## RECORDED INFORMATION
# # # #

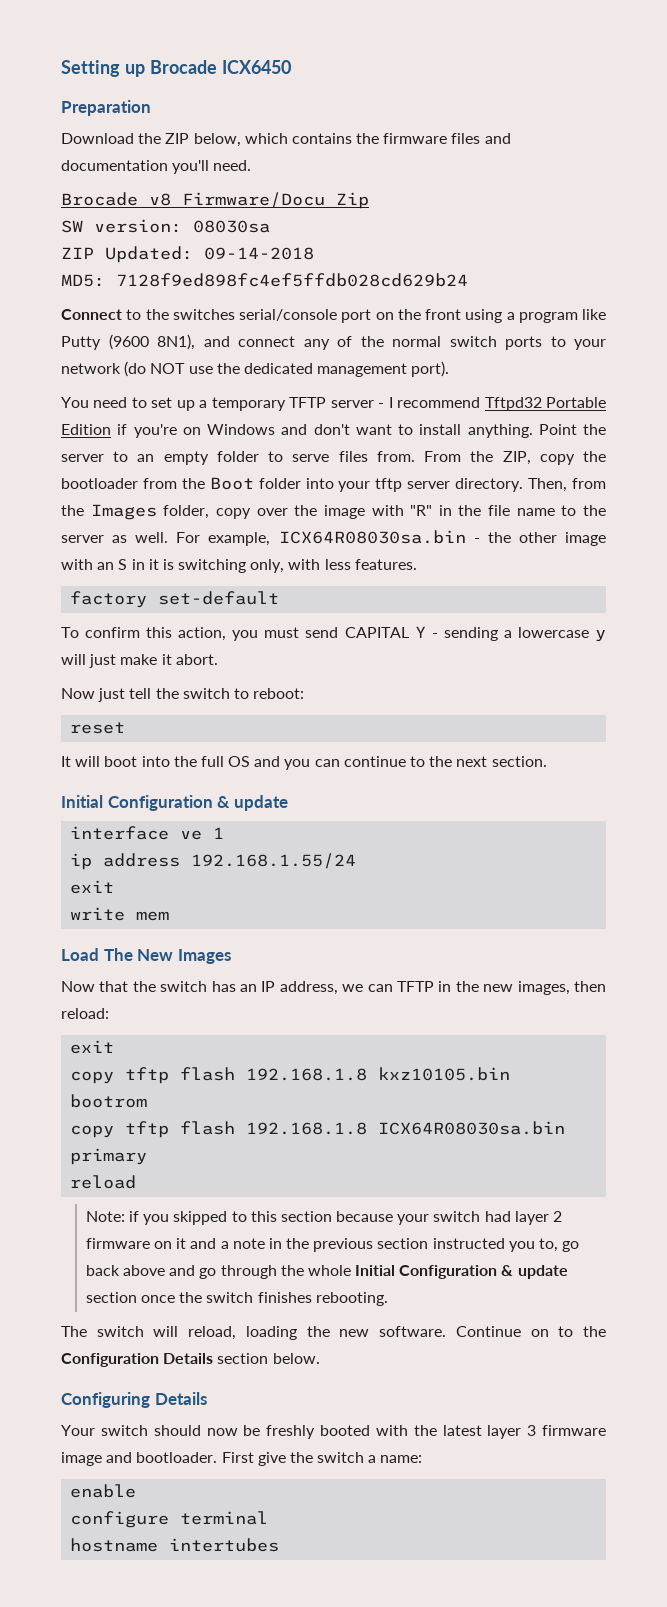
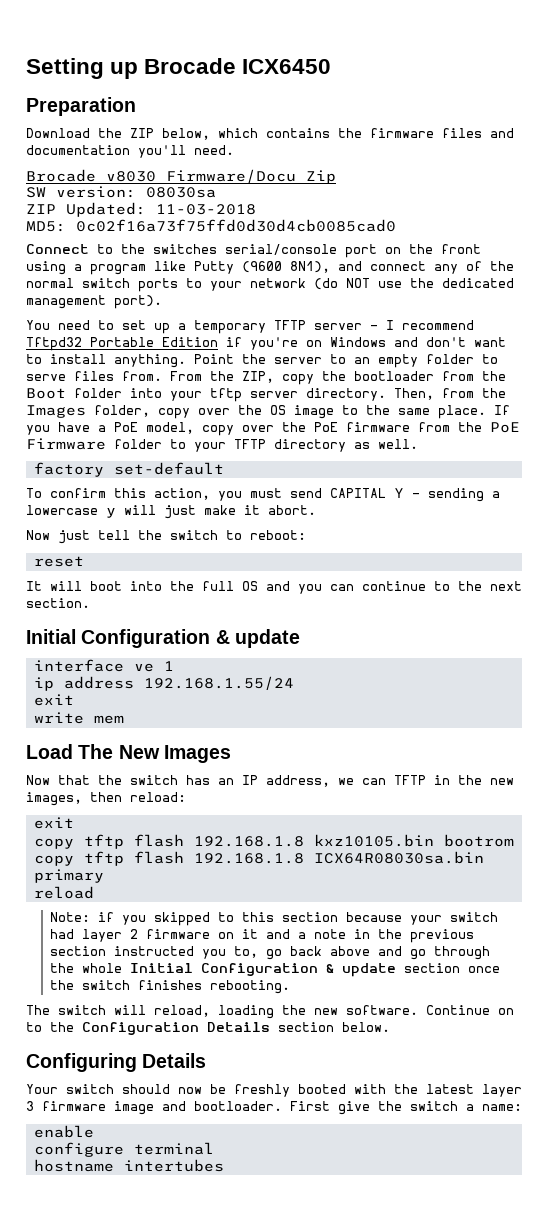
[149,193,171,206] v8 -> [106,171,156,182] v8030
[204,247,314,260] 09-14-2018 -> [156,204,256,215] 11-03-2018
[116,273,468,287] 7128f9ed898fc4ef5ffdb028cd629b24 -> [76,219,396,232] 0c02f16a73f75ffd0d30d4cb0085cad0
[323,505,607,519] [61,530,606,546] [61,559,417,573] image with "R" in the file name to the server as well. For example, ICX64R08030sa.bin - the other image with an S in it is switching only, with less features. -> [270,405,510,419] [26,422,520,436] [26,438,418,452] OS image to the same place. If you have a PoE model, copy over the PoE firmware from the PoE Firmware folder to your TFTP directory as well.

# # # #

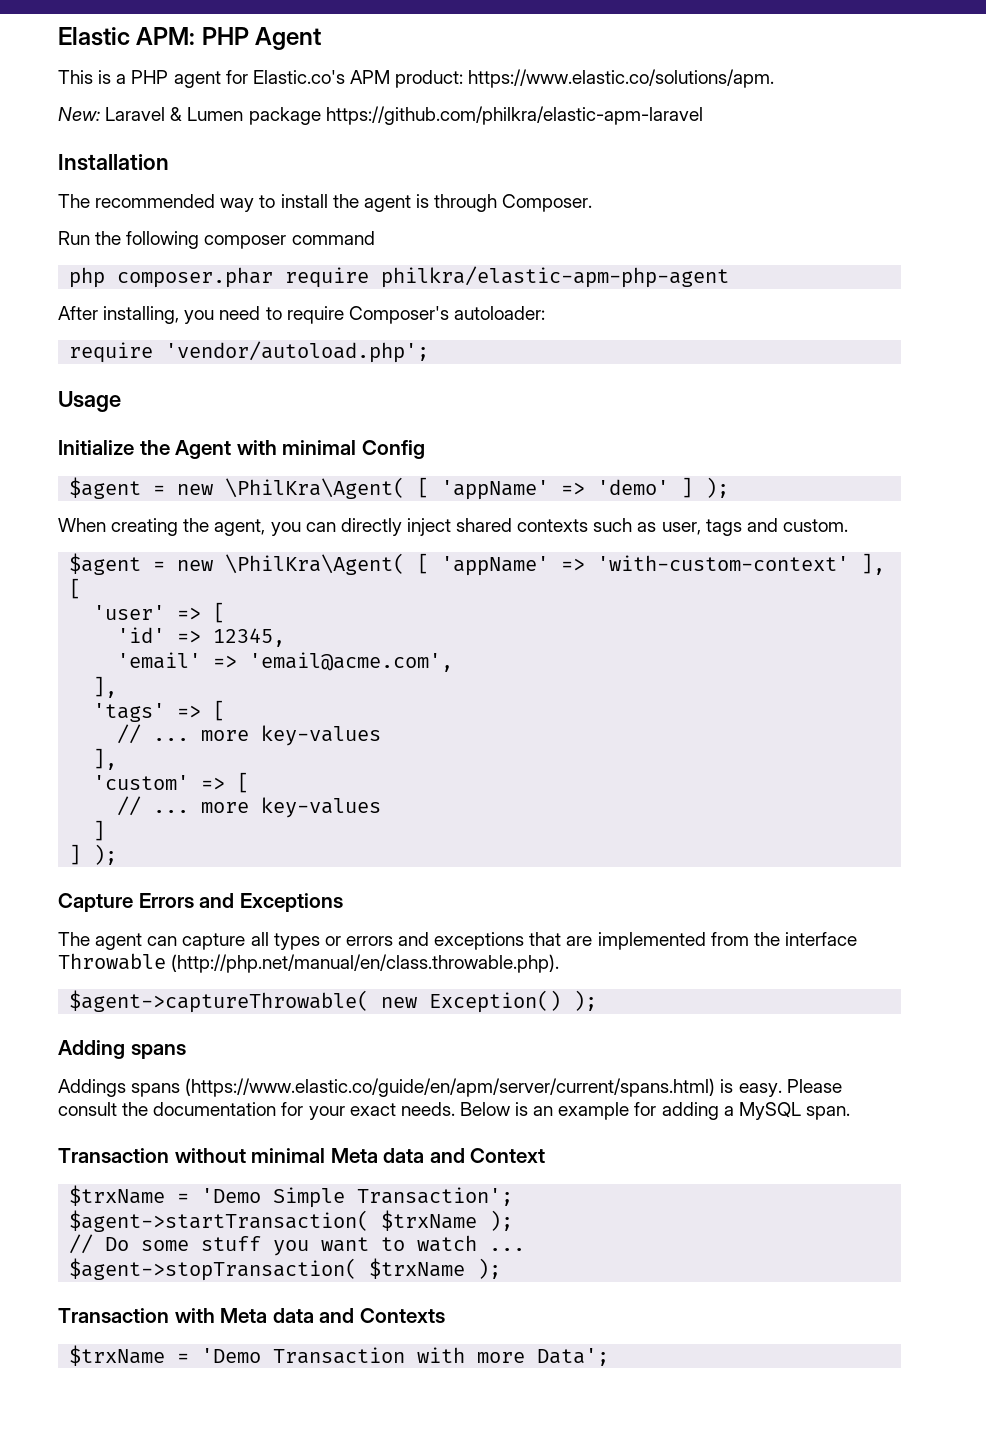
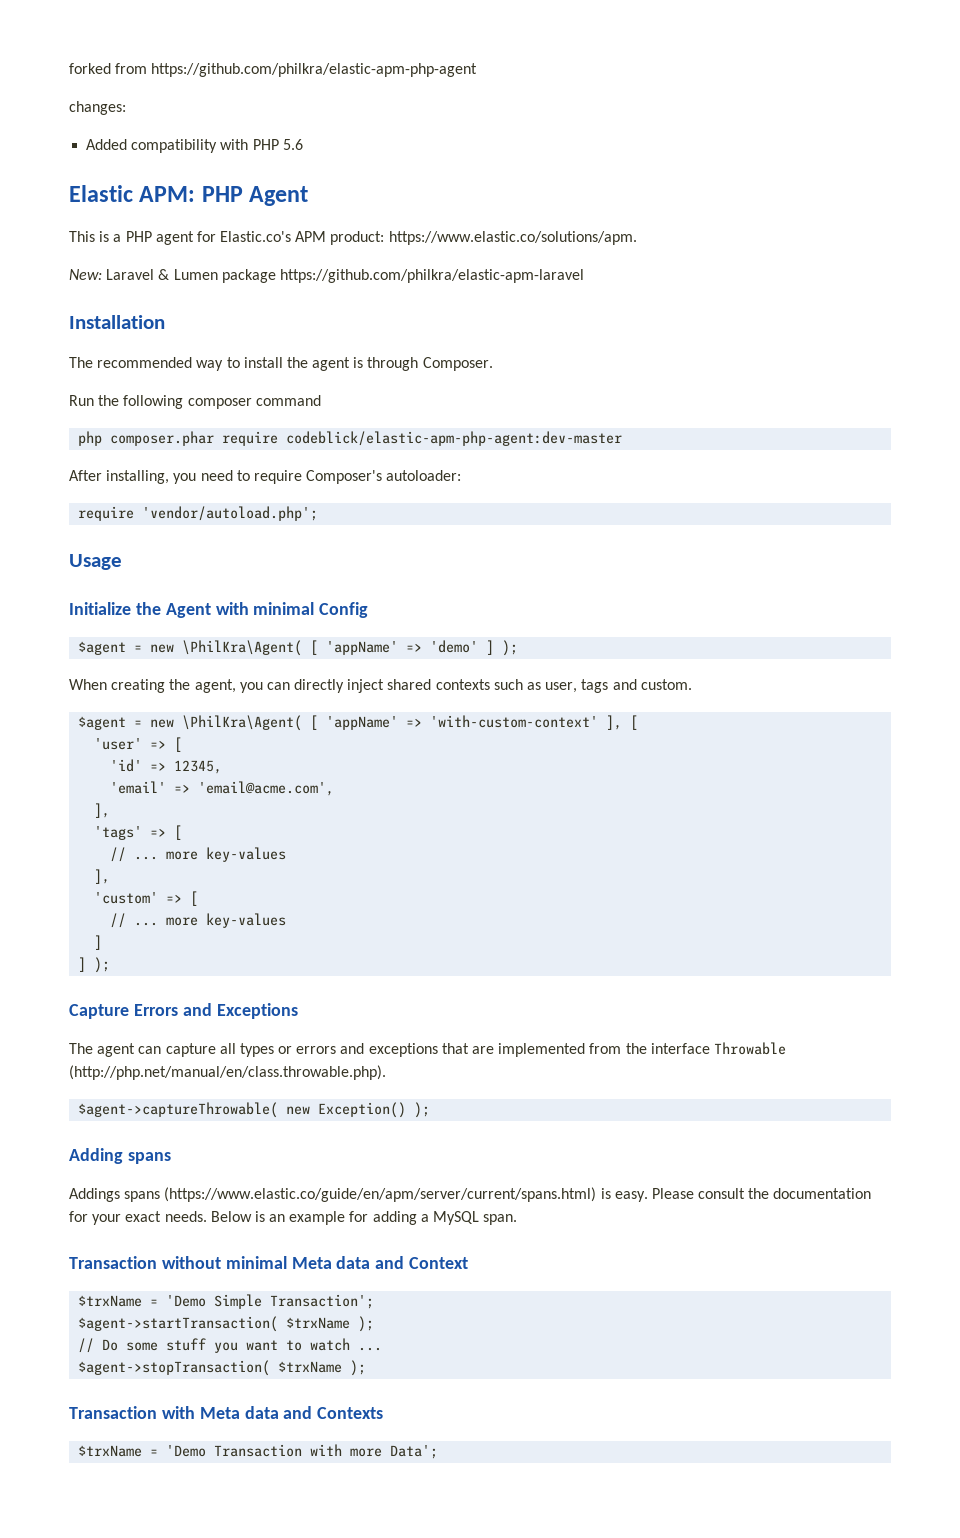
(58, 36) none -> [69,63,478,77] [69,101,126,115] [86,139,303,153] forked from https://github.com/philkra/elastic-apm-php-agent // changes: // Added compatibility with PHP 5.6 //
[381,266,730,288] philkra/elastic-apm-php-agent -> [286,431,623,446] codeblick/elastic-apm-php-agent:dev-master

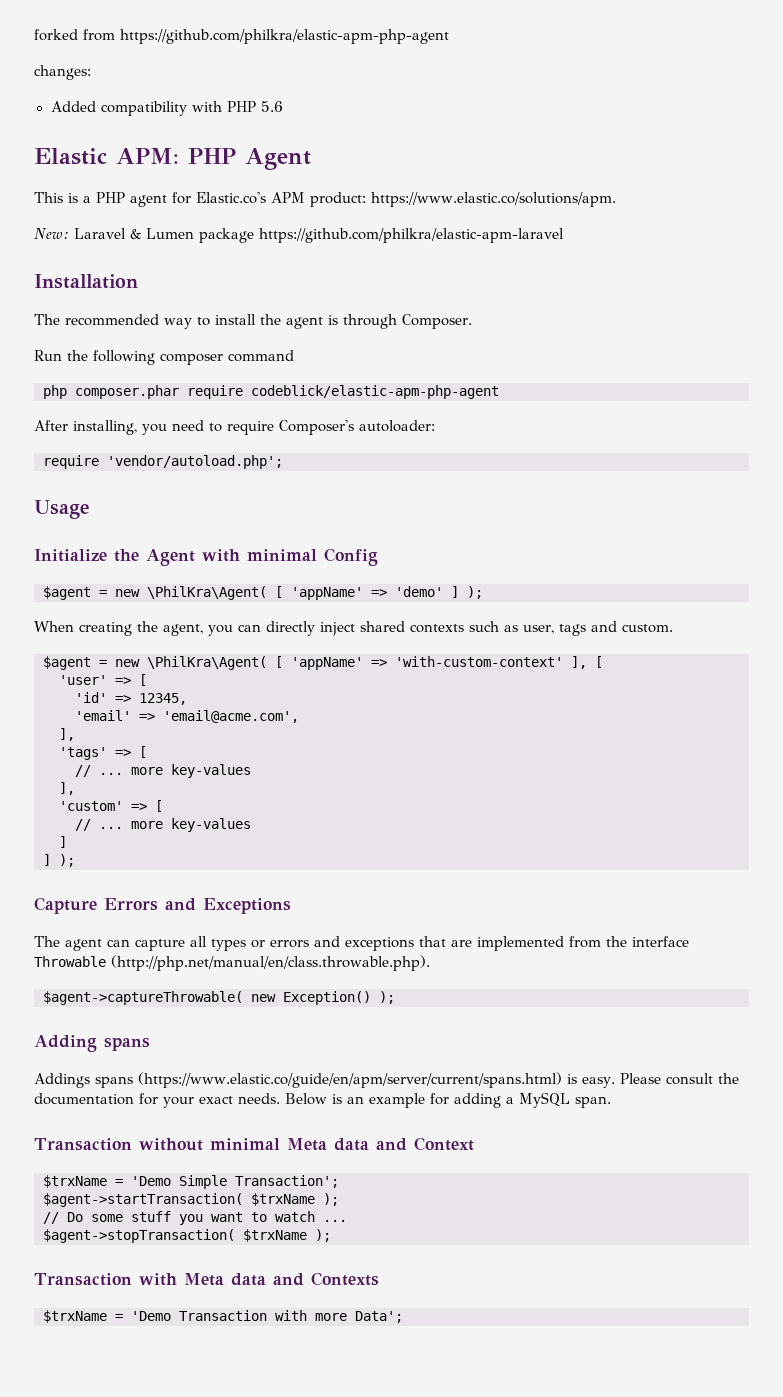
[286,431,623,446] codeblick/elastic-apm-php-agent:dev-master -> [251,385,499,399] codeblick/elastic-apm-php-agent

# # # #

## TASK STATEMENT
What you give back must be the stretch above, starting at the line with "[149,193,171,206] v8 ->" and ending at the line with "[116,273,468,287] 7128f9ed898fc4ef5ffdb028cd629b24 ->", copied exactly.

## EXERCISE RESPONSE
[149,193,171,206] v8 -> [106,171,156,182] v8030
[204,247,314,260] 09-14-2018 -> [156,204,256,215] 11-03-2018
[116,273,468,287] 7128f9ed898fc4ef5ffdb028cd629b24 -> [76,219,396,232] 0c02f16a73f75ffd0d30d4cb0085cad0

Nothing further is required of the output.